··· Information supplied ···

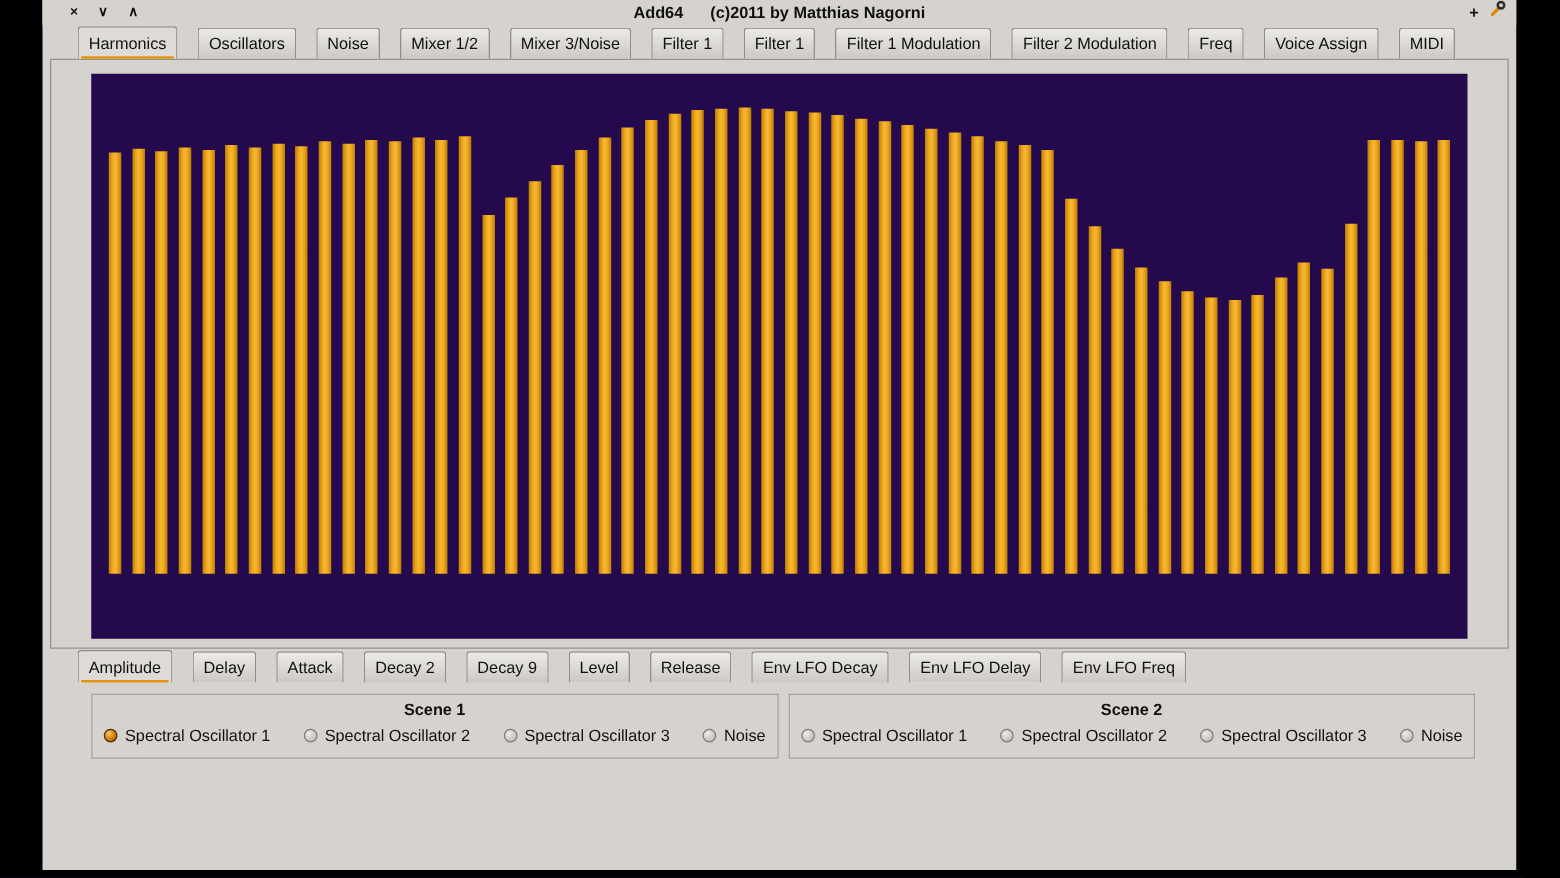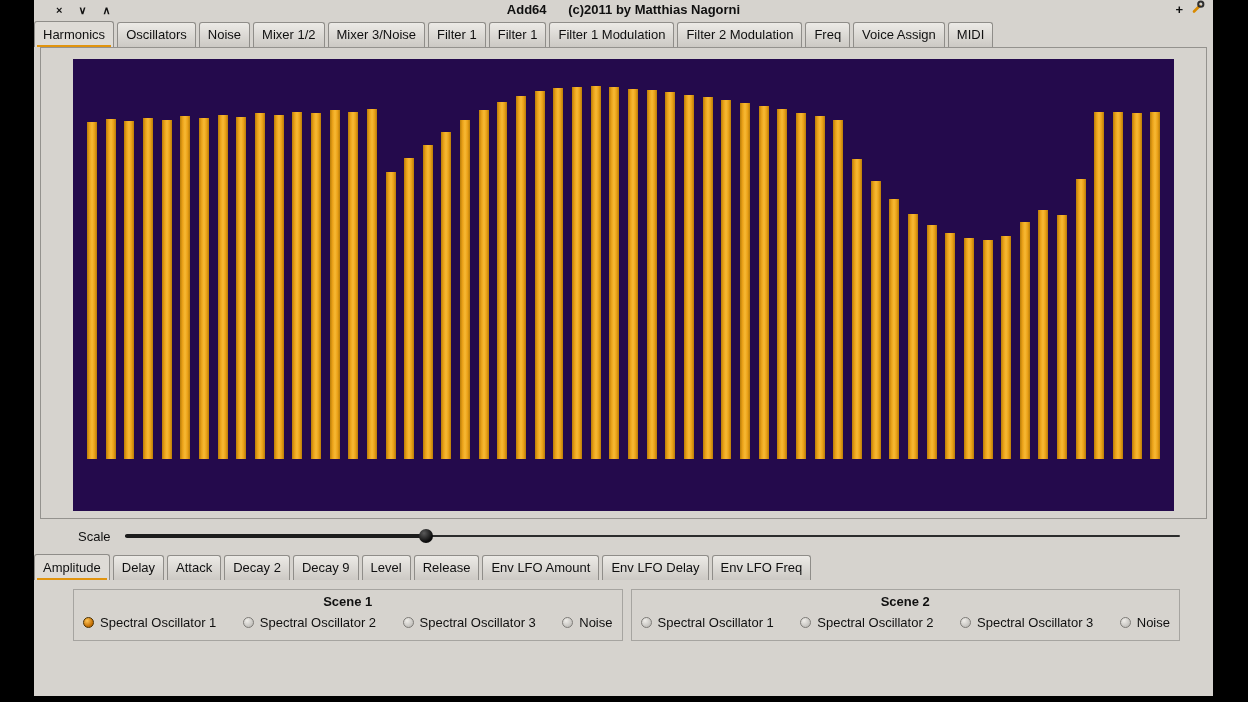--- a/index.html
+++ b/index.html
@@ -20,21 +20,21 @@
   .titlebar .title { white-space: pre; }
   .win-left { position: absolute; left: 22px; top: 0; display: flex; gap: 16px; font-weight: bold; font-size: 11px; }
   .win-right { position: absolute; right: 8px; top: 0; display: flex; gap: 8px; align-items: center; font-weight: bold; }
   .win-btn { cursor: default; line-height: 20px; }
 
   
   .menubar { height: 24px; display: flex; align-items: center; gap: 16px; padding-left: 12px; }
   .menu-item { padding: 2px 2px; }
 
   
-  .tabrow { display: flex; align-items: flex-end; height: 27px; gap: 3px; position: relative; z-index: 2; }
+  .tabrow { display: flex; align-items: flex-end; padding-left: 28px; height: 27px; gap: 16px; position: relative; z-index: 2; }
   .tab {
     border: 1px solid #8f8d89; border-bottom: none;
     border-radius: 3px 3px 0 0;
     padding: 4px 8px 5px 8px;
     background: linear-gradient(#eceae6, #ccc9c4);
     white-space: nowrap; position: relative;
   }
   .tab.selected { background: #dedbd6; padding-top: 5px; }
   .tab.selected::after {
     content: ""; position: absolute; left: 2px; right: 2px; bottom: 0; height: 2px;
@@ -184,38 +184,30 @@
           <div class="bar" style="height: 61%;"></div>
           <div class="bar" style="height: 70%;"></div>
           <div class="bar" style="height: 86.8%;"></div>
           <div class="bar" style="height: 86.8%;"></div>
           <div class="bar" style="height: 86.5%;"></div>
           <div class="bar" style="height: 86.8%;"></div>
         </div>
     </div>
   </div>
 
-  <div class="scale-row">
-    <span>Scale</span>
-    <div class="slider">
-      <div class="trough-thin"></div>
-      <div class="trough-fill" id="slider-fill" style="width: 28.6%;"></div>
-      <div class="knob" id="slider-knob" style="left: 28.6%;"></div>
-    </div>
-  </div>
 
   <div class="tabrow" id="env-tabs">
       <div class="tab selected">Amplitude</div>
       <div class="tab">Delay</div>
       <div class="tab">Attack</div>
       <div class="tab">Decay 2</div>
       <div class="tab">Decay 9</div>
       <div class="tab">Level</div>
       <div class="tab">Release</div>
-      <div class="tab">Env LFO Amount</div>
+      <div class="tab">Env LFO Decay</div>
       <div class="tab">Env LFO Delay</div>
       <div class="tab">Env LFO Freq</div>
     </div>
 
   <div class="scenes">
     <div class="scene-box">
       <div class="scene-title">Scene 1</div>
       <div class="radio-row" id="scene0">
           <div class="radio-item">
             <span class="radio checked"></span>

···
··· Information supplied ···

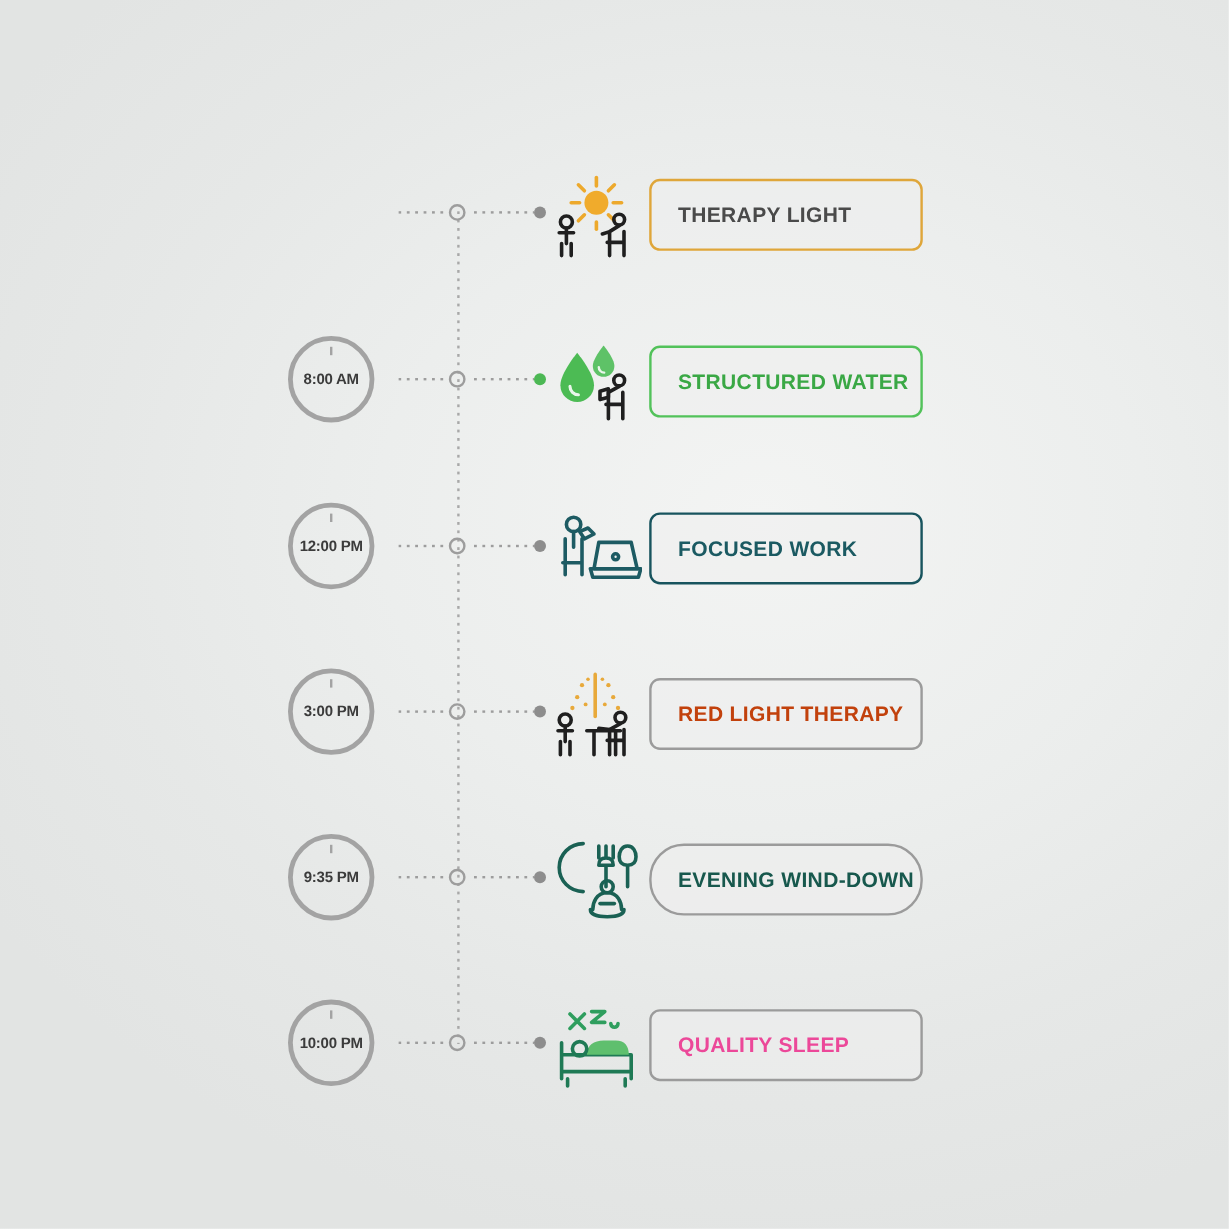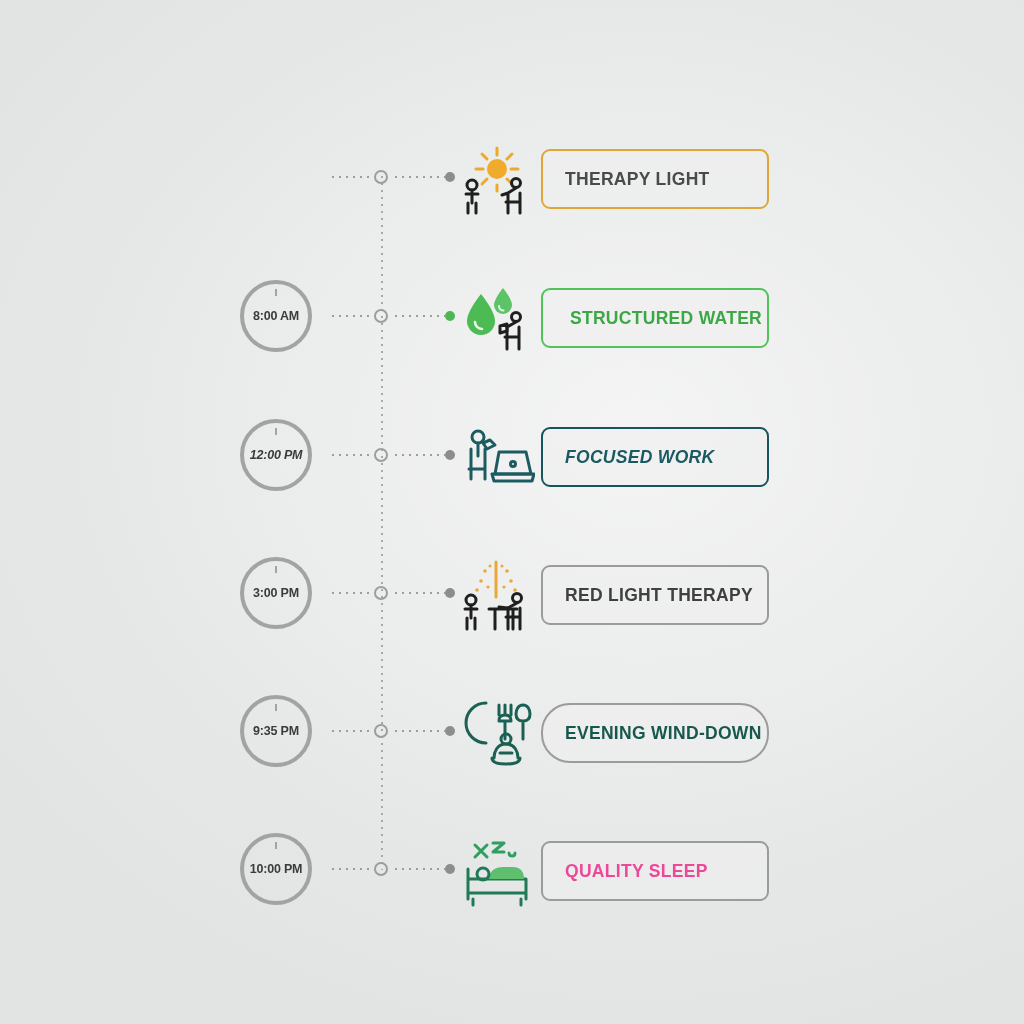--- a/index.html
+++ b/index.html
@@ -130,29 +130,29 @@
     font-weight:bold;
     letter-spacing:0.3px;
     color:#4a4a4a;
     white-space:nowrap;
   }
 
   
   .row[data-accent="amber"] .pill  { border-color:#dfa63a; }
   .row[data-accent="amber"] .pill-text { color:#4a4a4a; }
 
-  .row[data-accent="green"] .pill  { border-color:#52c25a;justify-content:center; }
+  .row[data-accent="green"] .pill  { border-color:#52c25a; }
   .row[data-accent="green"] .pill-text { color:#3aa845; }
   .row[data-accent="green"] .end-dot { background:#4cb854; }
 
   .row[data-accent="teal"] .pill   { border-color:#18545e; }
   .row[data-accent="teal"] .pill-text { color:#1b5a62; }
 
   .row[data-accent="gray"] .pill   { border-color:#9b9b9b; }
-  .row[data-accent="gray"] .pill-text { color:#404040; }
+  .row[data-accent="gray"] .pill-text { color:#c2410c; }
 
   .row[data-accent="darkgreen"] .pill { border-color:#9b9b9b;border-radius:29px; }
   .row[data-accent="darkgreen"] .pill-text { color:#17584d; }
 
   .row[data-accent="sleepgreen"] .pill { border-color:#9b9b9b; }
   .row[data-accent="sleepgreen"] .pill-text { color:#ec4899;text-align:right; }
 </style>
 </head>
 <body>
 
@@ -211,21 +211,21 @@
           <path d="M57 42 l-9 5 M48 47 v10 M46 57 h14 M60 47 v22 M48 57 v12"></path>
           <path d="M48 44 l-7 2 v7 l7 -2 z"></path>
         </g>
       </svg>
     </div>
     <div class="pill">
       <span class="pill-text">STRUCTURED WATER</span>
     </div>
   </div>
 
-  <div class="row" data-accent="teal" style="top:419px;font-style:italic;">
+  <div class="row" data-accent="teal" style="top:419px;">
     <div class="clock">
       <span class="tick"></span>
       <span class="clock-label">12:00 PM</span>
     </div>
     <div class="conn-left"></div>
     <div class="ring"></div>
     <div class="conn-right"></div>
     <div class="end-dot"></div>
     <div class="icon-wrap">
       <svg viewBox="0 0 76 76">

···
··· Information supplied ···

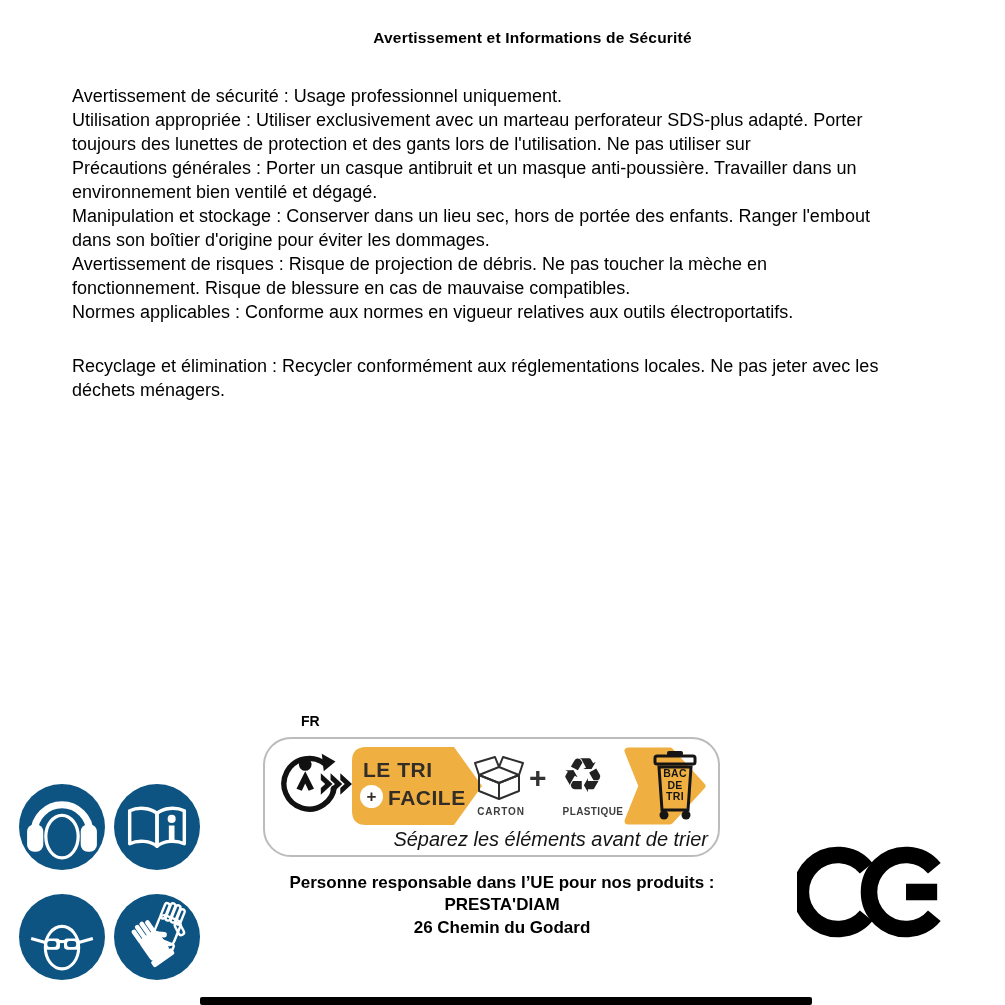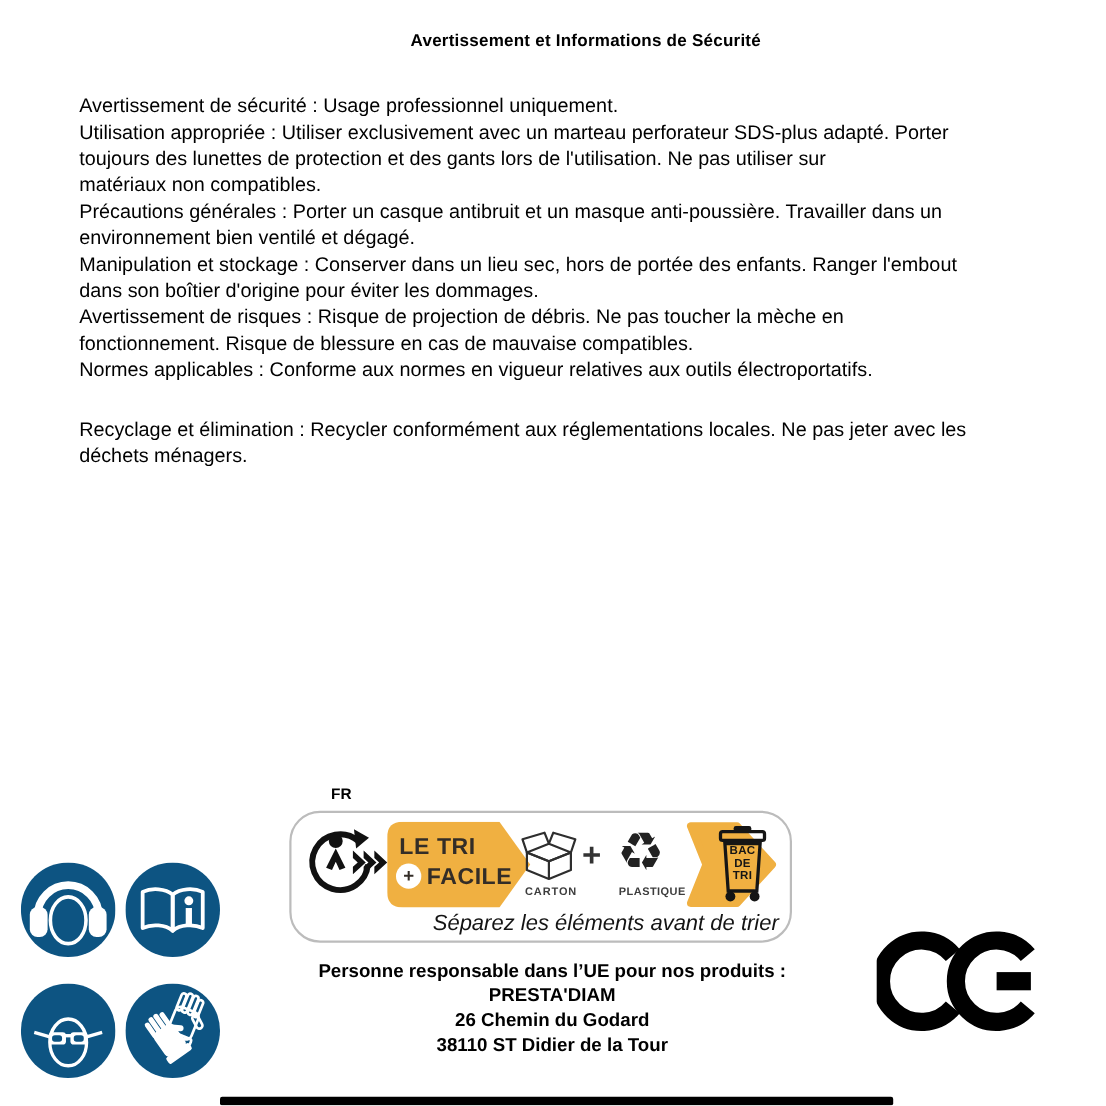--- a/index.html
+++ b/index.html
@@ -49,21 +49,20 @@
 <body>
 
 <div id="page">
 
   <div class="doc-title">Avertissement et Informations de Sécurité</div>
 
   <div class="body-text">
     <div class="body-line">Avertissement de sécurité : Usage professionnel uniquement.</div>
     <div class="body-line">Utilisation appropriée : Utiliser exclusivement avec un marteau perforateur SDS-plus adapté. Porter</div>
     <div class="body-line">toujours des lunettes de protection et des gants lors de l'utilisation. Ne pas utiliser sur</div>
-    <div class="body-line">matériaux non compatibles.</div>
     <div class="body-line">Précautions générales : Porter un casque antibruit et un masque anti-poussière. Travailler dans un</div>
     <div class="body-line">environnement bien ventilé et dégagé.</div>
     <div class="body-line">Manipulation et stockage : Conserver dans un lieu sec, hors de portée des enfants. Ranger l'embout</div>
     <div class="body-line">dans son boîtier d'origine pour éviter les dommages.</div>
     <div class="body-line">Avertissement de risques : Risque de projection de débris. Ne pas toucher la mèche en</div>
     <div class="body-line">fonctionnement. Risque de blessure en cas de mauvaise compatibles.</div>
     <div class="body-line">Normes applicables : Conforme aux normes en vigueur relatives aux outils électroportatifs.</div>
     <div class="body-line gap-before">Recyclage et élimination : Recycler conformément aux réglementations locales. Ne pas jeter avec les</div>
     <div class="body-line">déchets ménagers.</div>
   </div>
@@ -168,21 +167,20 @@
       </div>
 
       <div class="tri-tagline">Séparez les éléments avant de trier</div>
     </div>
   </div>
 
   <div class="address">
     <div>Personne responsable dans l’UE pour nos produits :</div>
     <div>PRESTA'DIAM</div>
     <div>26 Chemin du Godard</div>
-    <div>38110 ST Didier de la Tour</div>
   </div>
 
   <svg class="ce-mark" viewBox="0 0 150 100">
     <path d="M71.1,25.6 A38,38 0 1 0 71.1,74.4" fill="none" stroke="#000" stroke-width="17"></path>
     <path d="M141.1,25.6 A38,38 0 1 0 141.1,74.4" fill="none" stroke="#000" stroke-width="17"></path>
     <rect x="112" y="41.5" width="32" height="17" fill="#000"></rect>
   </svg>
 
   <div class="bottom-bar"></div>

···

Go through the records above and return each line in which the word "Porter" occurs.

     <div class="body-line">Utilisation appropriée : Utiliser exclusivement avec un marteau perforateur SDS-plus adapté. Porter</div>
     <div class="body-line">Précautions générales : Porter un casque antibruit et un masque anti-poussière. Travailler dans un</div>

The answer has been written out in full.